La maggior parte dei prestiti emessi sono stati erogati da nuovi organismi bancari cinesi come China Development Bank e China Ex-Im Bank, ai quali hanno anche partecipato ICBC e Bank of China.Un ulteriore accelerazione in questa direzione è stata impressa durante l’ultimo vertice della Comunità degli Stati d’America Latina e Caraibi CELAC, di cui fanno parte 33 paesi. L’ultimo vertice del CELAC ha visto anche la partecipazione del presidente della Cina Xi Jinping  il quale ha annunciato che per il 2020 si prevedono di raggiungere tra Cina e Sud America i 500 miliardi all’anno di scambi e  investimenti per oltre i 250 miliardi di dollari.

I principali paesi che finora hanno beneficiato di prestiti e scambi con la Cina sono il Venezuela, il Brasile, l’Argentina e l’Ecuador.

Prestiti dalla Cina

Dopo la crisi delle società d’informatica negli Stati Uniti, le banche centrali dei paesi emergenti ampliarono l’espansione del credito su scala globale. Gli Stati membri del CELAC e in particolar modo Venezuela e Argentina durante gli ultimi 10 anni hanno adottato una politica economica di rottura totale con gli Stati Uniti e con l’FMI, per avvicinarsi sempre di più alla sfera economica cinese; questa scelta, visti gli ultimi rapporti  sempre più tesi, sembra non essere stata particolarmente gradita al governo statunitense che proprio con Venezuela e Argentina ha ingaggiato ormai da tempo un lungo braccio di ferro a distanza su differenti piani, non solo economici.

Oltre agli scambi con la Cina i paesi sudamericani sono sempre più interessati da forti scambi anche con altri paesi industrializzati lo scambio è andato crescendo sempre più a partire dal 2002, ovvero dopo il generale aumento dei prezzi delle materie prime. Da più di 10 anni l’America Latina è diventata la regione preferita degli investitori alla ricerca di elevati rendimenti. Tale sviluppo è stato particolarmente agevolato dagli investimenti cinesi. I cinesi a partire dal 2008 dopo la crisi finanziaria sono diventati i principali banchieri e finanziatori delle economie emergenti. Questo processo è stato permesso dal fatto che le banche cinesi prestano denaro con meno condizioni e con tassi d’interesse minori rispetto alle banche statunitensi ed europee.  Tanto per avere un’idea del fenomeno solo negli ultimi due anni gli enti statali cinesi hanno piazzato circa 650 miliardi di dollari nel mondo.

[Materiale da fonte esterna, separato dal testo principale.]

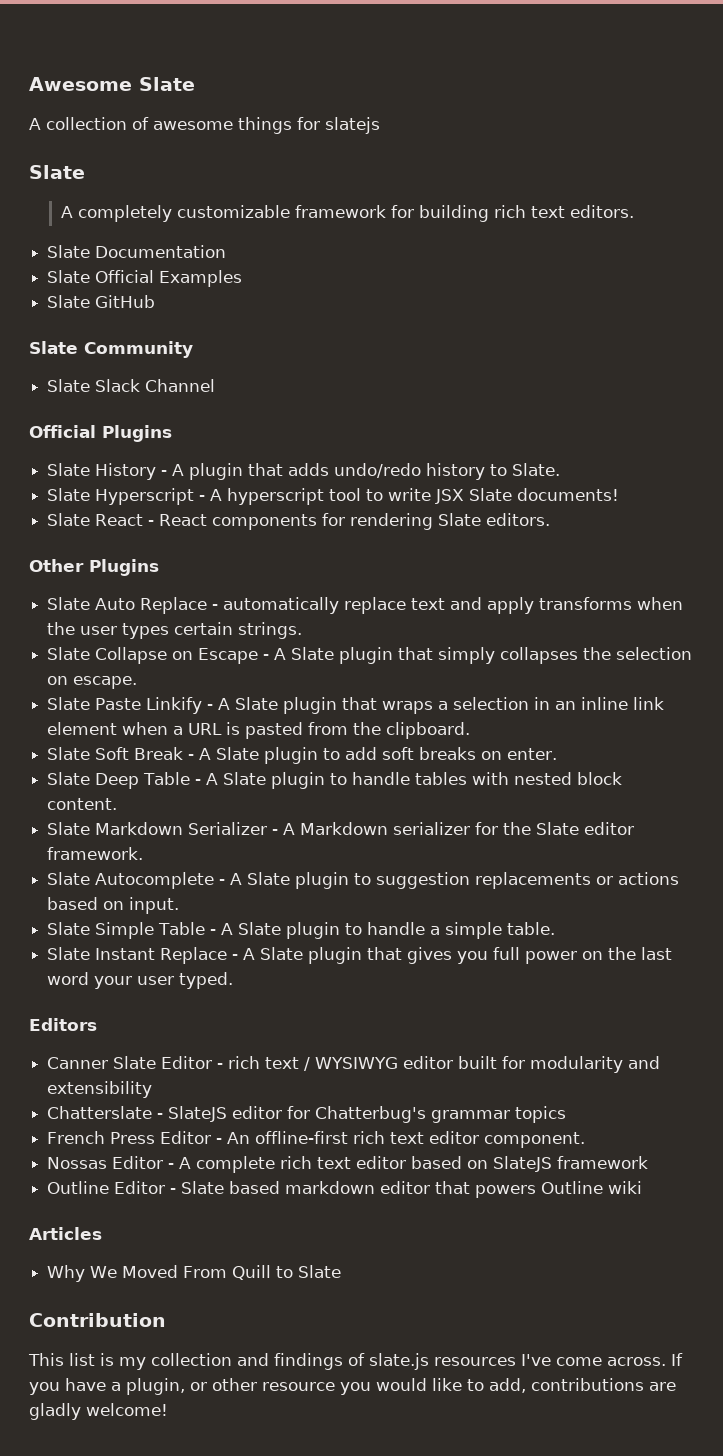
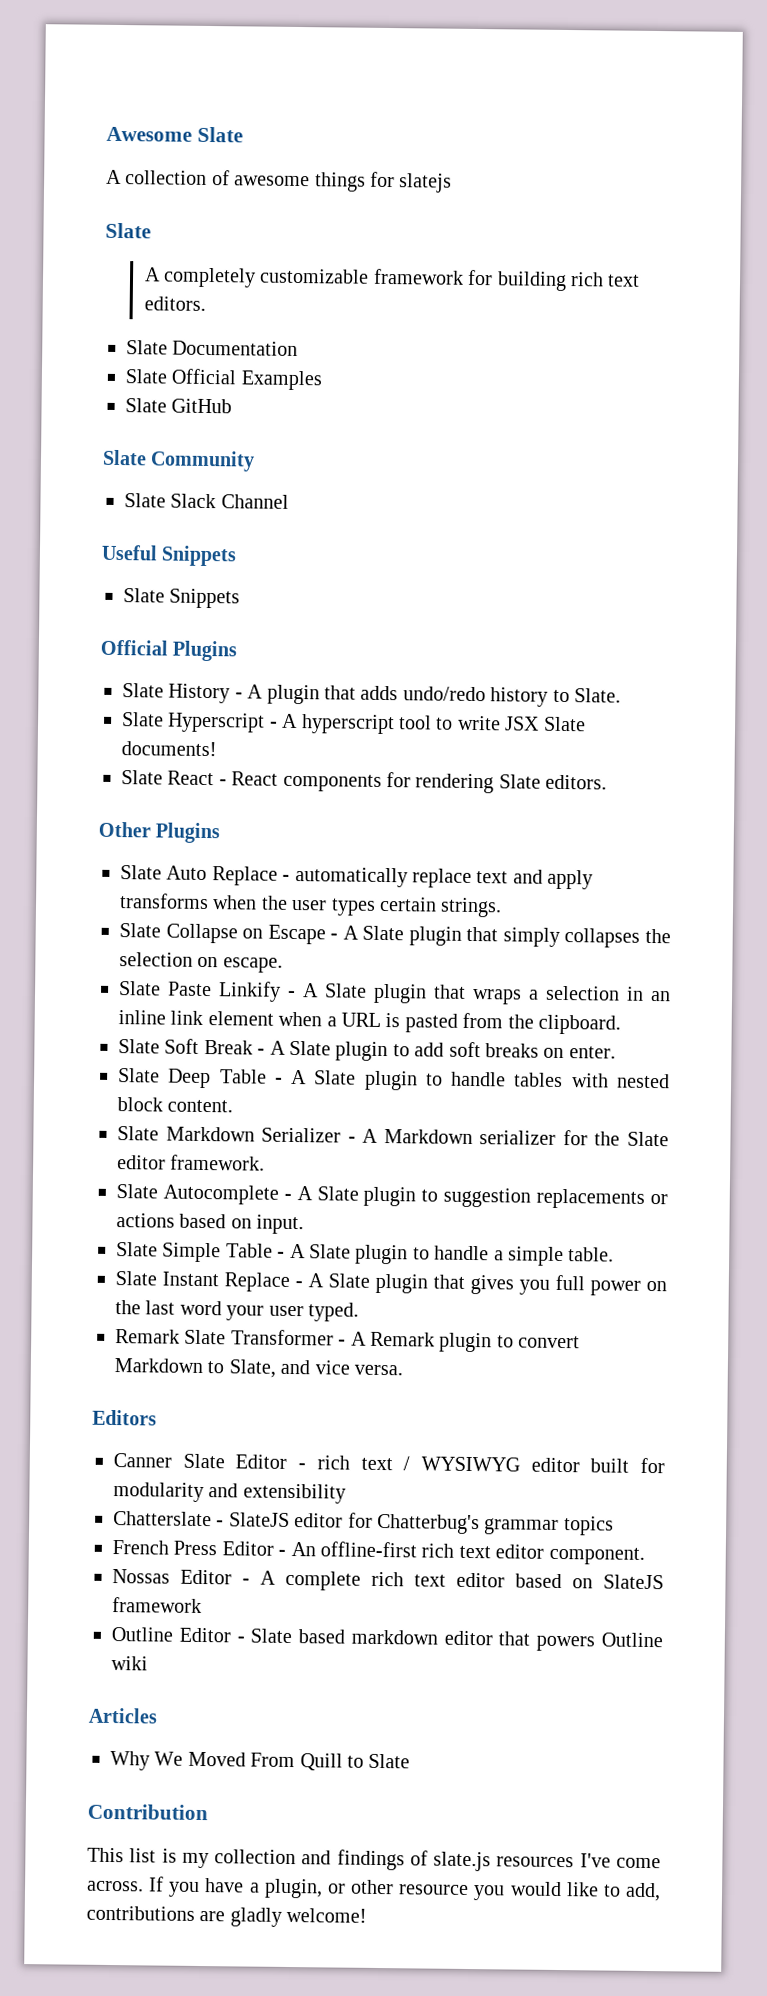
(216, 385) none -> [101,544,238,567] [123,588,241,609] // Useful Snippets // Slate Snippets
(234, 980) none -> [115,1329,581,1353] [114,1358,403,1378] // Remark Slate Transformer - A Remark plugin to convert Markdown to Slate, and vice versa.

Tuttavia, come per tutte le cose esiste anche l’altra faccia della medaglia. I prestiti cinesi  si basano sulla futura esportazione di materie prime del Sud America, prediligendo così investimenti connessi all’estrazione, all’agricoltura intensiva, all’industria mineraria e al comparto energetico, con buona probabilità di moltiplicare le minacce di spoliazione dei popoli indigeni e lo sfruttamento di vaste aree del territorio. Proprio su questo fronte Kevin Gallagher, accademico responsabile dell’archivio del Dialogo Interamericano, intervistato da Deutsche Welle, mette in guardia dai rischi crescenti a cui potranno andare incontro in futuro i paesi latinoamericani. In questo senso, per Gallagher, una serie di fattori sono da tenere d’occhio, tra i quali la perdita delle valute regionali nei confronti del dollaro, la deflazione persistente (caduta dei prezzi) nel mercato delle materie prime, (vedi petrolio) l’eccessivo aumento delle importazioni di prodotti e la conseguente diminuzione dei saldi positivi di cassa in quelle economie basate  sul’esportazione di materie prime. Tutto ciò potrebbe innescare  una diminuzione della redditività dei progetti d’investimento legati all’estrazione.

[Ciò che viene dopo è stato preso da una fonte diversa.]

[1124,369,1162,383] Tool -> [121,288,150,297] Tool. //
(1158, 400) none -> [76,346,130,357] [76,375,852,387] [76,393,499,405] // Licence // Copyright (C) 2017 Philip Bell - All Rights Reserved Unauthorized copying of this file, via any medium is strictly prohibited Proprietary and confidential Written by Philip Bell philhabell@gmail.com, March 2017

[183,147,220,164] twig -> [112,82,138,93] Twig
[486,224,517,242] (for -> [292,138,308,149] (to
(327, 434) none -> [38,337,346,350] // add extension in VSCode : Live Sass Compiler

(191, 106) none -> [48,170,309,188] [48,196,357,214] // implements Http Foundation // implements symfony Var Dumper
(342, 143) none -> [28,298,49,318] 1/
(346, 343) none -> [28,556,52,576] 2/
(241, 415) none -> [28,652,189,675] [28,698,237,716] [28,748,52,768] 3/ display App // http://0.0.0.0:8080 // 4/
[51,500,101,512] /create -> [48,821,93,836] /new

In definitiva tutto ciò alla lunga può concorrere a rallentare le economie dei paesi emergenti, che sempre secondo Gallagher, probabilmente rovinerebbe lo spirito di cooperazione economica tra Cina e America Latina e infine con l’affacciarsi della crisi economica aumenterebbe il rischio che le banche cinesi possano adottare, in  forme diverse, i medesimi meccanismi di coercizione, tradizionalmente applicati fino ad oggi in America Latina dal Fondo monetario internazionale.